Generatively Pretrained Transformer Project

This project is dedicated to building a Generatively Pretrained Transformer (GPT) inspired by the seminal paper "Attention is All You Need" and the advancements seen in OpenAI's GPT-2 and GPT-3 models. Our journey explores the intricate connections to ChatGPT, a model that has significantly impacted natural language processing and understanding. In a twist of meta-learning, we've also incorporated GitHub Copilot, a tool based on GPT, to assist in developing parts of this GPT model.

Background

The project is grounded in the fundamentals of autoregressive language modeling, leveraging the power of tensors and the PyTorch neural network (nn) framework. For those new to these concepts, I highly recommend watching the "makemore" video series by Andrej Karpathy, which provides an excellent introduction to language models and PyTorch.

Repository Structure

data/: Contains datasets used for training the model.
model/: The core transformer model implementation.
src/: Source code for the project, including utility functions and model components.
utils/: Utility scripts for data preprocessing, model evaluation, and other tasks.
.gitignore: Specifies intentionally untracked files to ignore.
LICENSE: The project is open-sourced under the MIT license.
README.md: This document.
evaluate.py: Script for evaluating the trained model's performance.
tokenize.ipynb: Jupyter notebook detailing the tokenization process.
train.py: Script for training the GPT model.

Getting Started

To get started with this project, clone the repository and install the required dependencies (listed in a requirements.txt file you should create based on your project's dependencies).

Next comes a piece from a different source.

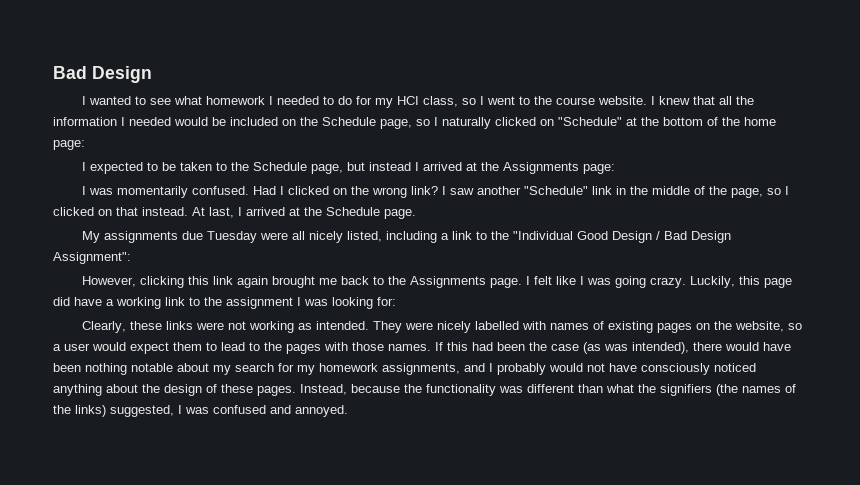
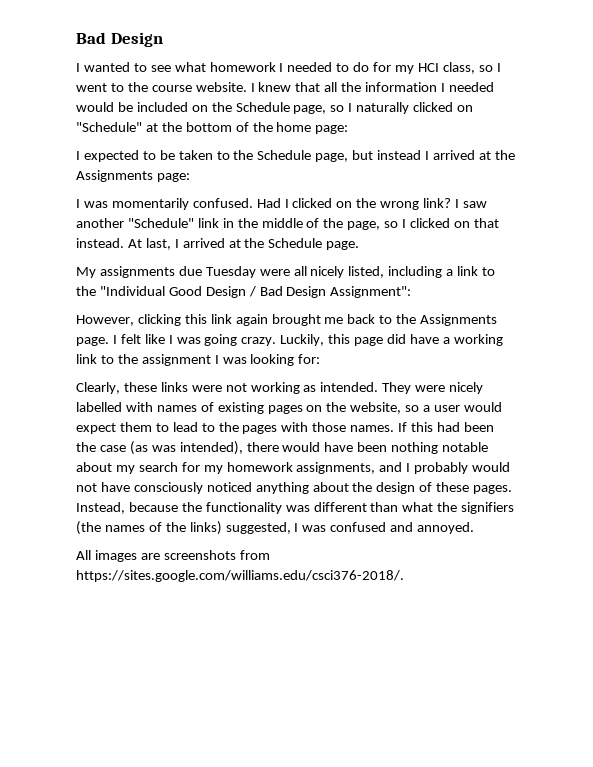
(348, 411) none -> [76,550,270,562] [76,570,404,582] // All images are screenshots from https://sites.google.com/williams.edu/csci376-2018/.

git clone https://github.com/aiden200/smallLLM.git
cd smallLLM
pip install -r requirements.txt

Training the Model

This project focuses on training a decoder only Transformer model to predict characters in a sequence, demonstrating a simple form of language understanding and generation. Below are the hyperparameters used in our training setup:

Max Length (max_length): The maximum sequence length is set to 256. This defines how many previous characters the model looks at to predict the next character.
Batch Size (batch_size): We use a batch size of 64, determining how many sequences are processed together in a single training step.
Learning Rate (lr): The learning rate for the optimizer is set at 3e-4. This value controls the speed at which the model learns.
Device: Training is performed on a CUDA-enabled GPU if available, otherwise on CPU. This is automatically determined by the script.
Epochs (epochs): The model will train for 5000 epochs. Each epoch is a complete pass over the entire training dataset.
Evaluation Interval (eval_interval): Evaluation on a validation set occurs every 500 epochs to monitor the model's performance.
Embedding Size (embed_size): The size of the embedding vectors is 384.
Attention Heads (attention_heads): Our model uses 6 attention heads in the multi-head attention mechanism.
Dropout (dropout): A dropout rate of 0.2 is used to prevent overfitting by randomly setting a fraction of the input units to 0 during training.

To train the model, run:

python train.py

Training Data

We use a text dataset for training, focusing on character-by-character prediction. Our dataset comprises dialogues from a play, where each character's speech acts as a sequence for the model to learn from. The model learns to predict each character based on the sequence of characters that precedes it, effectively learning the structure and pattern of the language in the dataset. There are around 10k characters.

Credits

This project was inspired by the work of Andrej Karpathy, particularly his "makemore" series on YouTube. His teachings on autoregressive language modeling and PyTorch are the best i've seen.

Additionally, this project owes its inception to the foundational works of Attention is All You Need and the development of GPT-2 and GPT-3 by OpenAI.